The Poisson Distribution was developed by the French mathematician Simeon Denis Poisson in 1837.

The Poisson random variable satisfies the following conditions:

  1. The number of successes in two disjoint time intervals is independent.

  2. The probability of a success during a small time interval is proportional to the entire length of the time interval.

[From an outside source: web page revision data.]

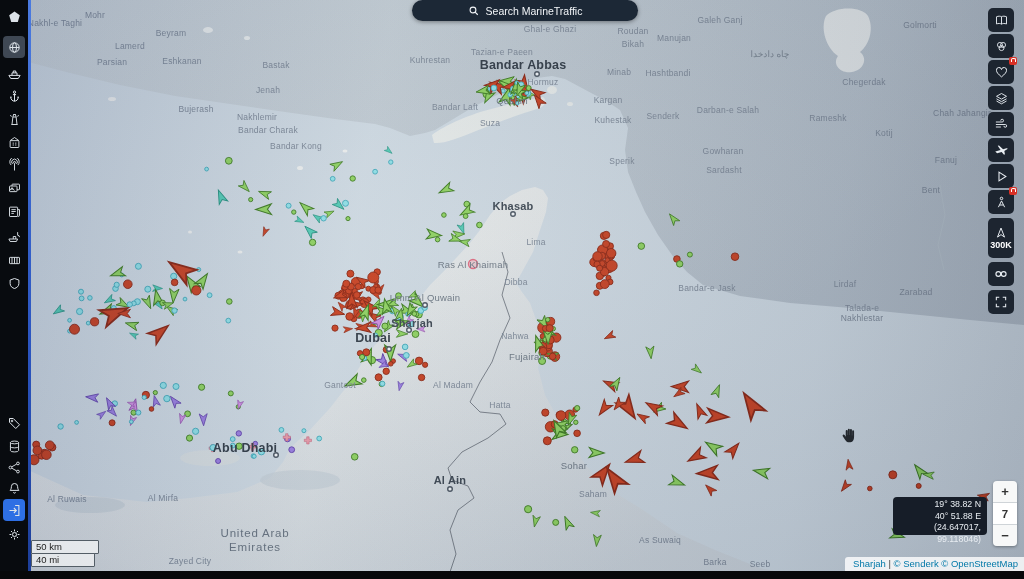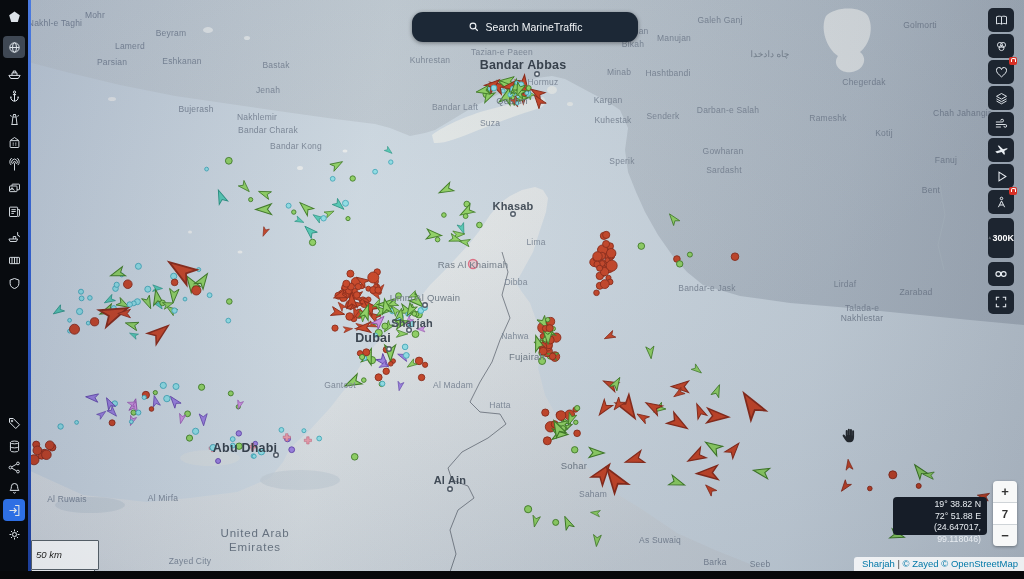"Search MarineTraffic" .search-pill { height: 30px -> 21px; top: 12px -> 0 }
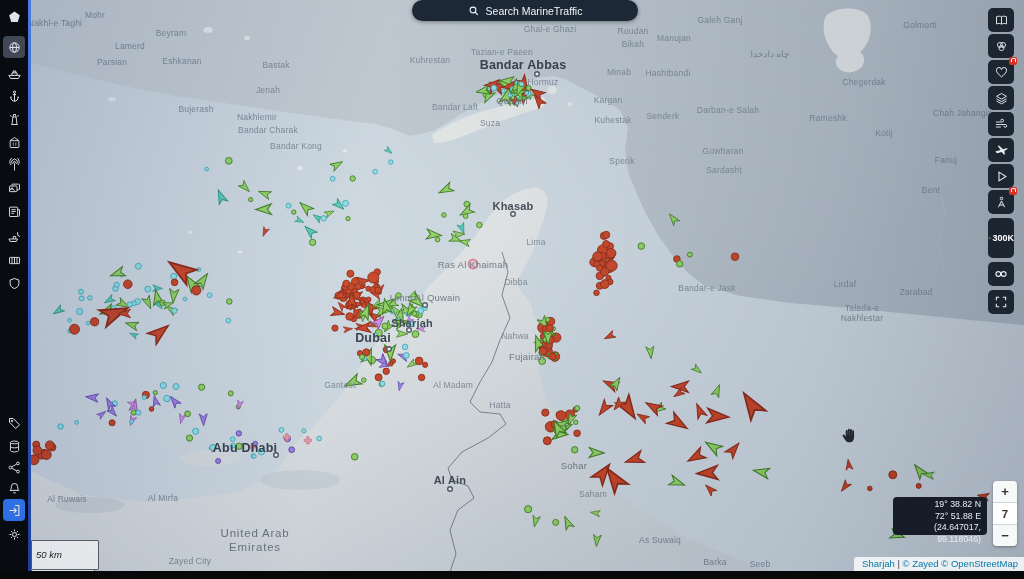"300K" .rc-tall { flex-direction: row -> column }
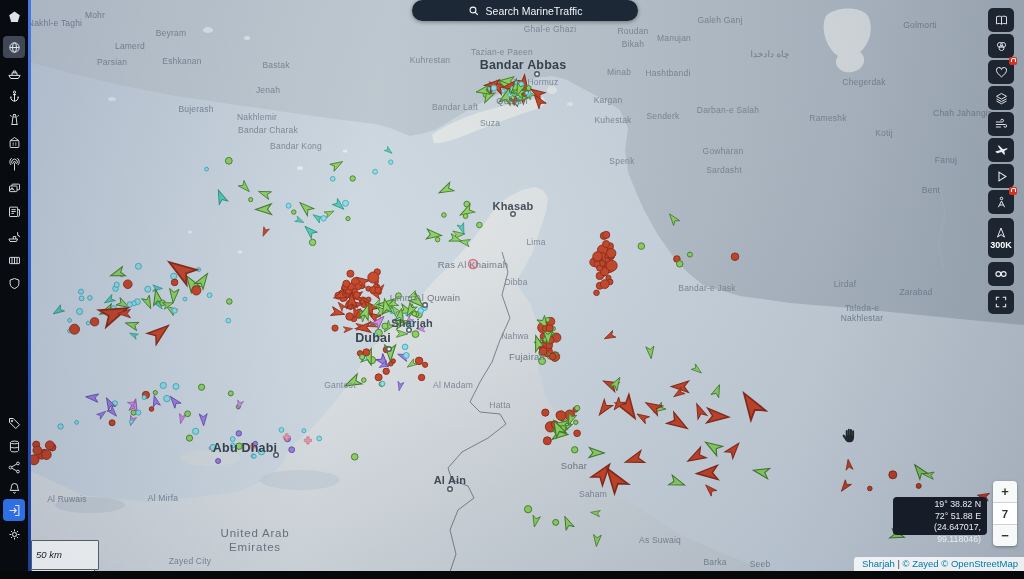"72° 51.88 E" div { text: 72 -> 40 }
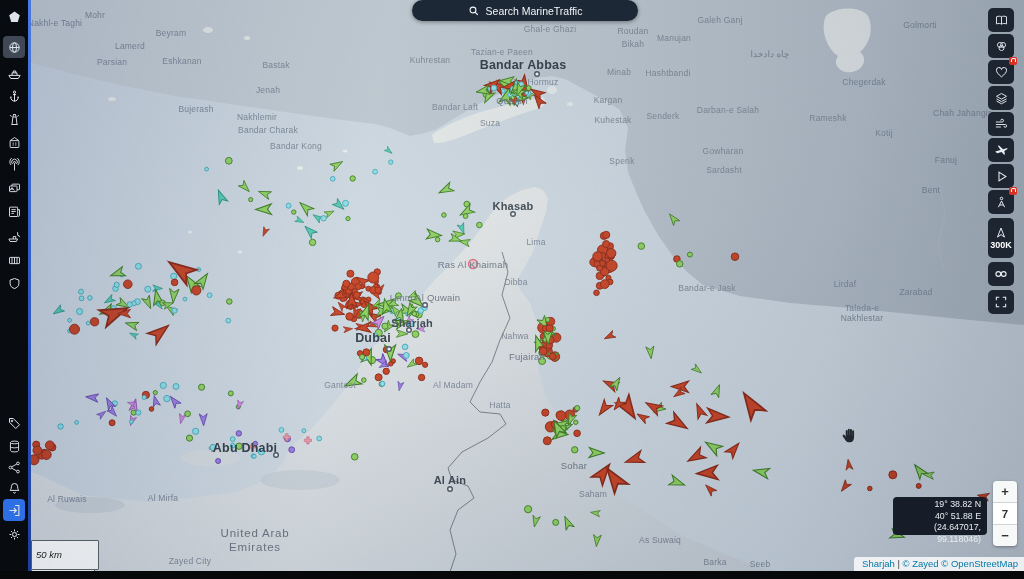"50 km" .scale-line { font-style: italic -> none; padding: 8px 4px -> 0 4px }
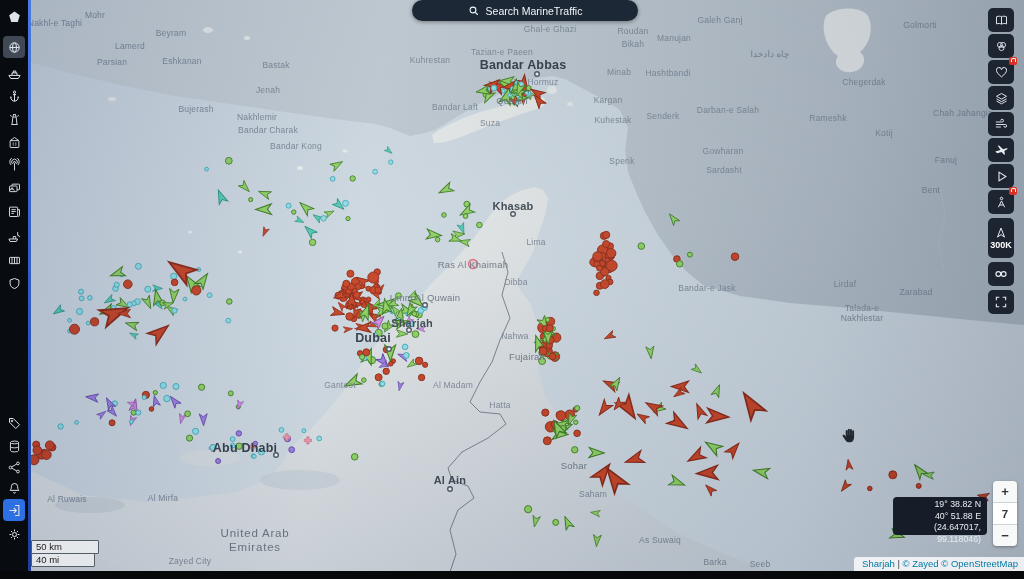"© Zayed" span.lnk { text: Zayed -> Senderk }
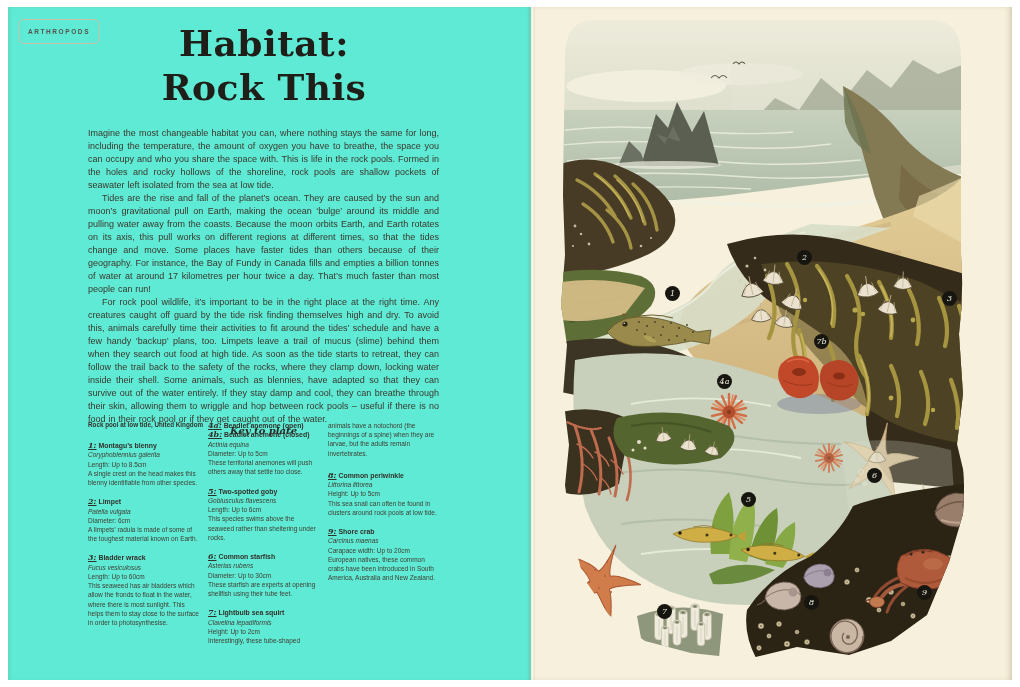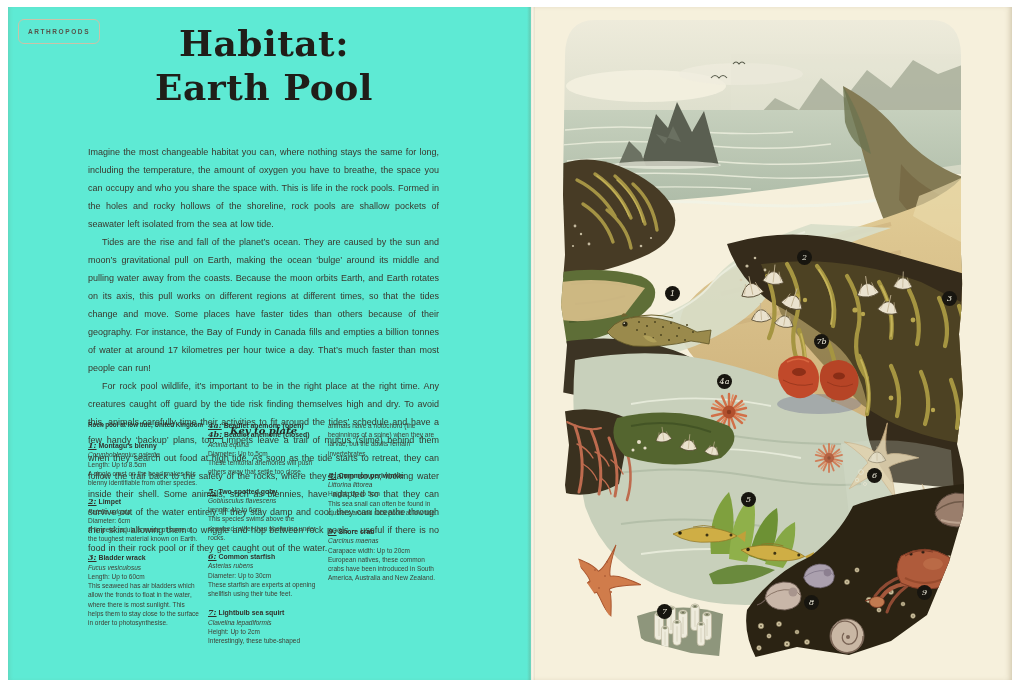"Earth Pool" span { text: Earth Pool -> Rock This }
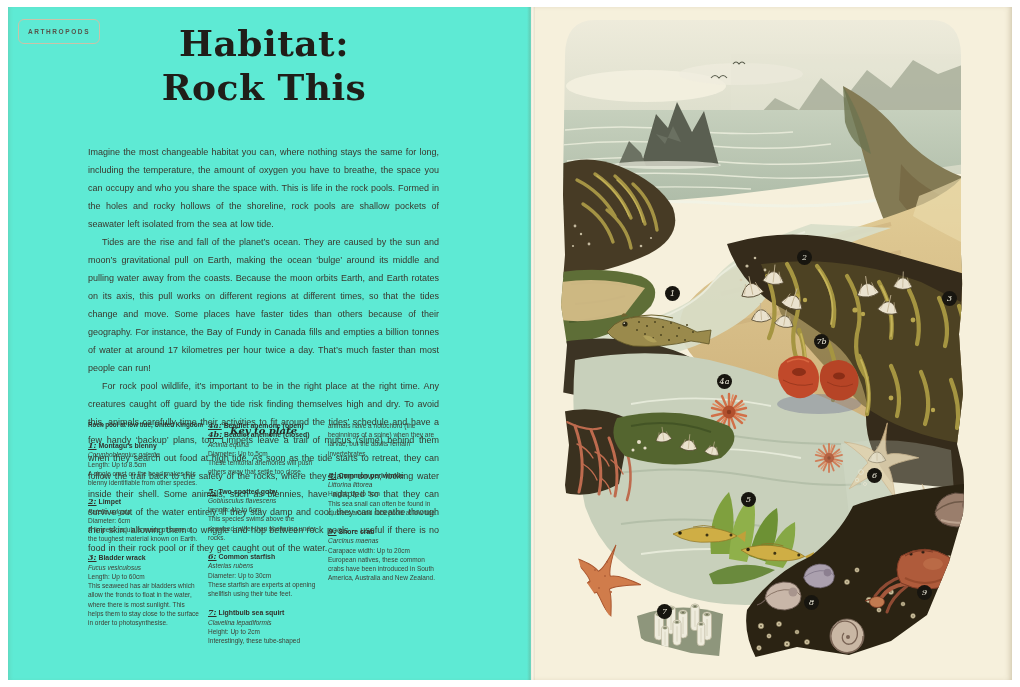"Imagine the most changeable habitat" .body-text { line-height: 18px -> 13px; top: 136px -> 120px }
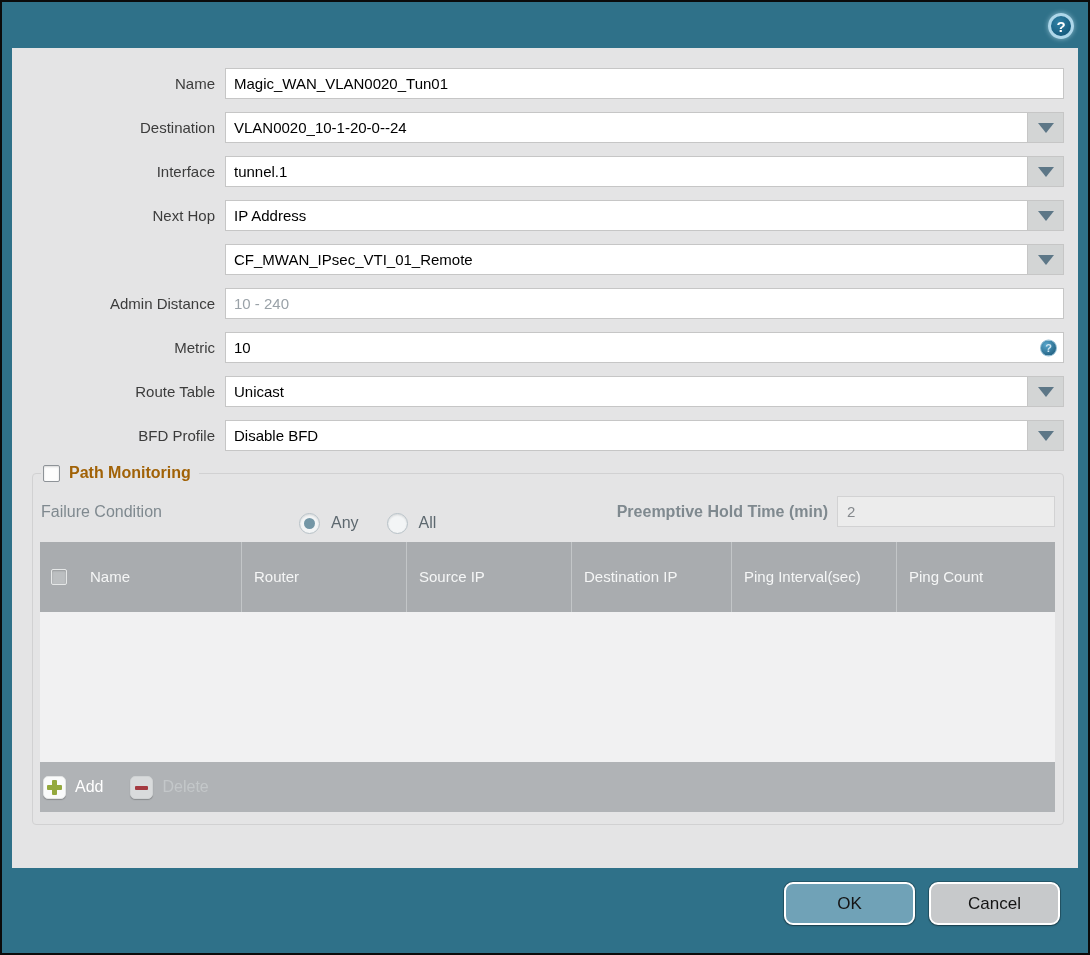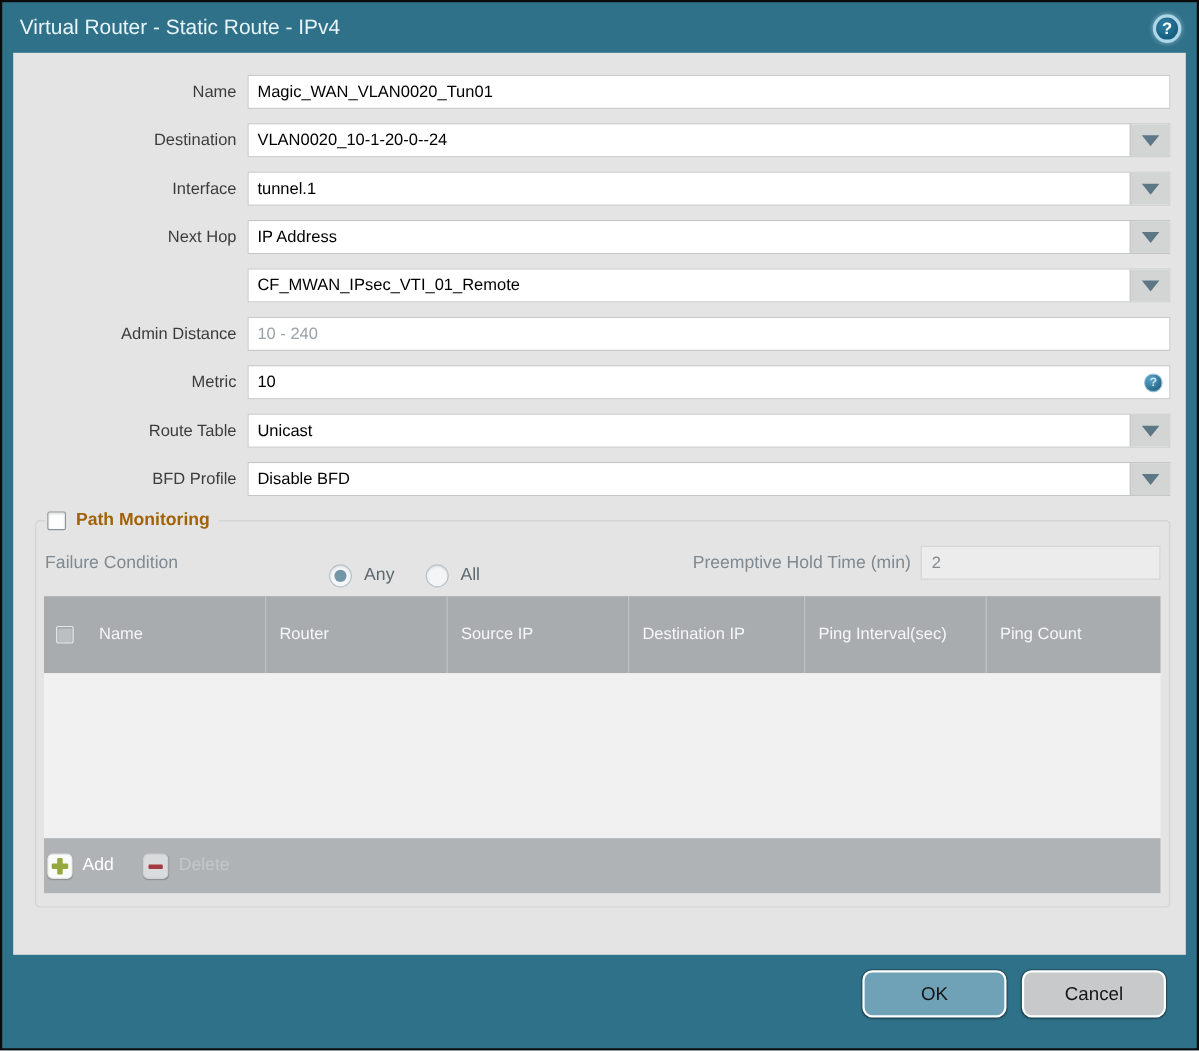"Virtual Router - Static Route" span { html: <span>Virtual Router - Static Route - IPv4</span> -> none }
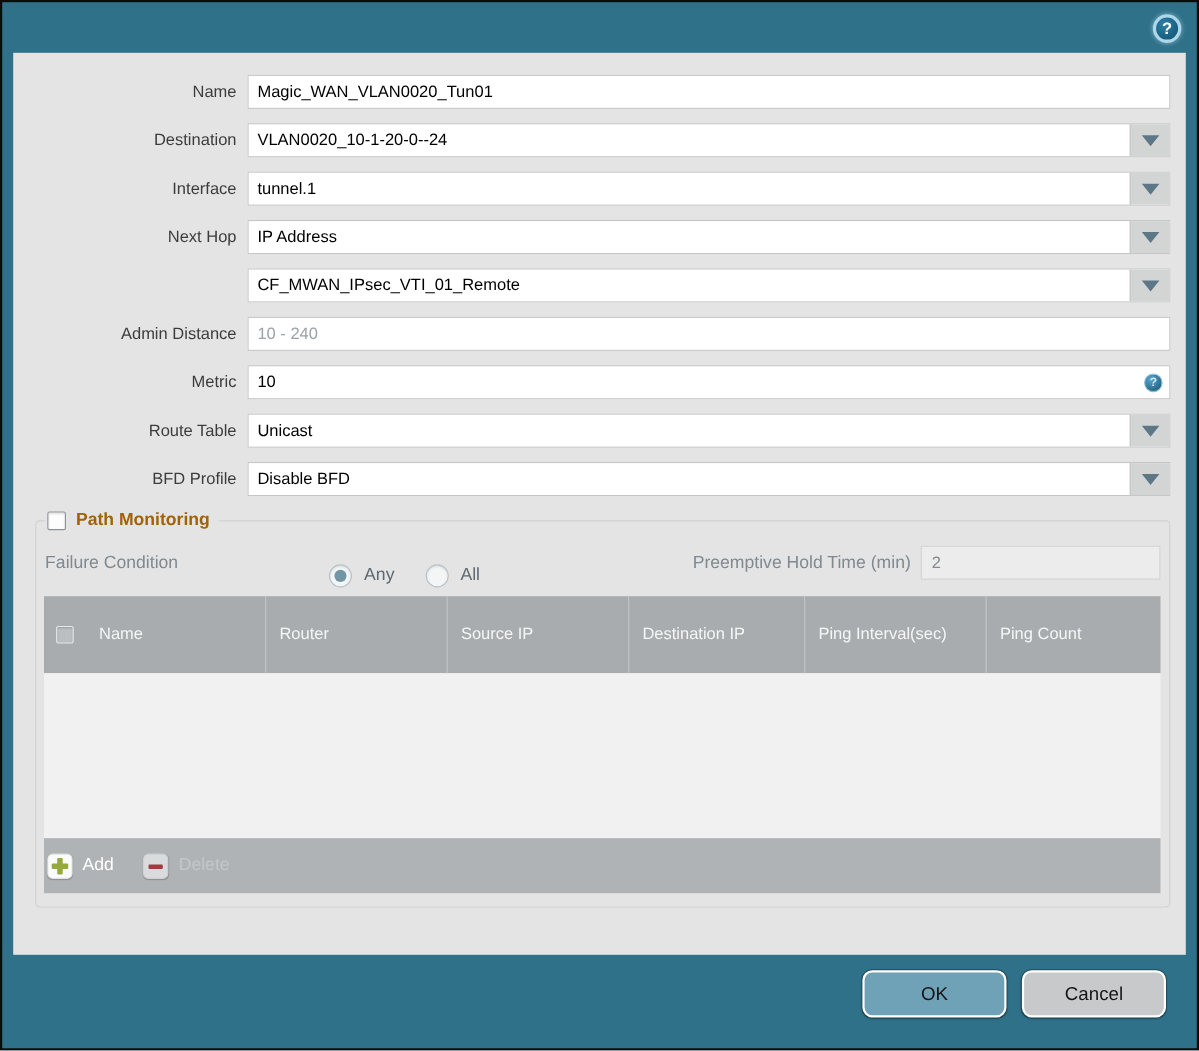"Preemptive Hold Time (min)" .pht-label { font-weight: none -> bold }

Apart from disjoint time intervals, the Poisson random variable also applies to disjoint regions of space.

Applications

  • the number of deaths by horse kicking in the Prussian army (first application)
  • birth defects and genetic mutations
  • rare diseases (like Leukemia, but not AIDS because it is infectious and so not independent) - especially in legal cases
  • car accidents
  • traffic flow and ideal gap distance
  • number of typing errors on a page
  • hairs found in McDonald's hamburgers
  • spread of an endangered animal in Africa
  • failure of a machine in one month

Notation

We use upper case variables (like X and Z) to denote random variables, and lower-case letters (like x and z) to denote specific values of those variables.

The probability distribution of a Poisson random variable X representing the number of successes occurring in a given time interval or a specified region of space is given by the formula:

`P(X)=(e^{-mu} mu^x)/(x!)`

where

`x = 0, 1, 2, 3...`

`e = 2.71828` (but use your calculator's e button)

`μ =` mean number of successes in the given time interval or region of space

Continues below

Mean and Variance of Poisson Distribution

If μ is the average number of successes occurring in a given time interval or region in the Poisson distribution, then the mean and the variance of the Poisson distribution are both equal to μ.

E(X) = μ

and

V(X) = σ2 = μ

Note: In a Poisson distribution, only one parameter, μ is needed to determine the probability of an event.

Example 1

A life insurance salesman sells on the average `3` life insurance policies per week. Use Poisson's law to calculate the probability that in a given week he will sell

  1. Some policies

  2. `2` or more policies but less than `5` policies.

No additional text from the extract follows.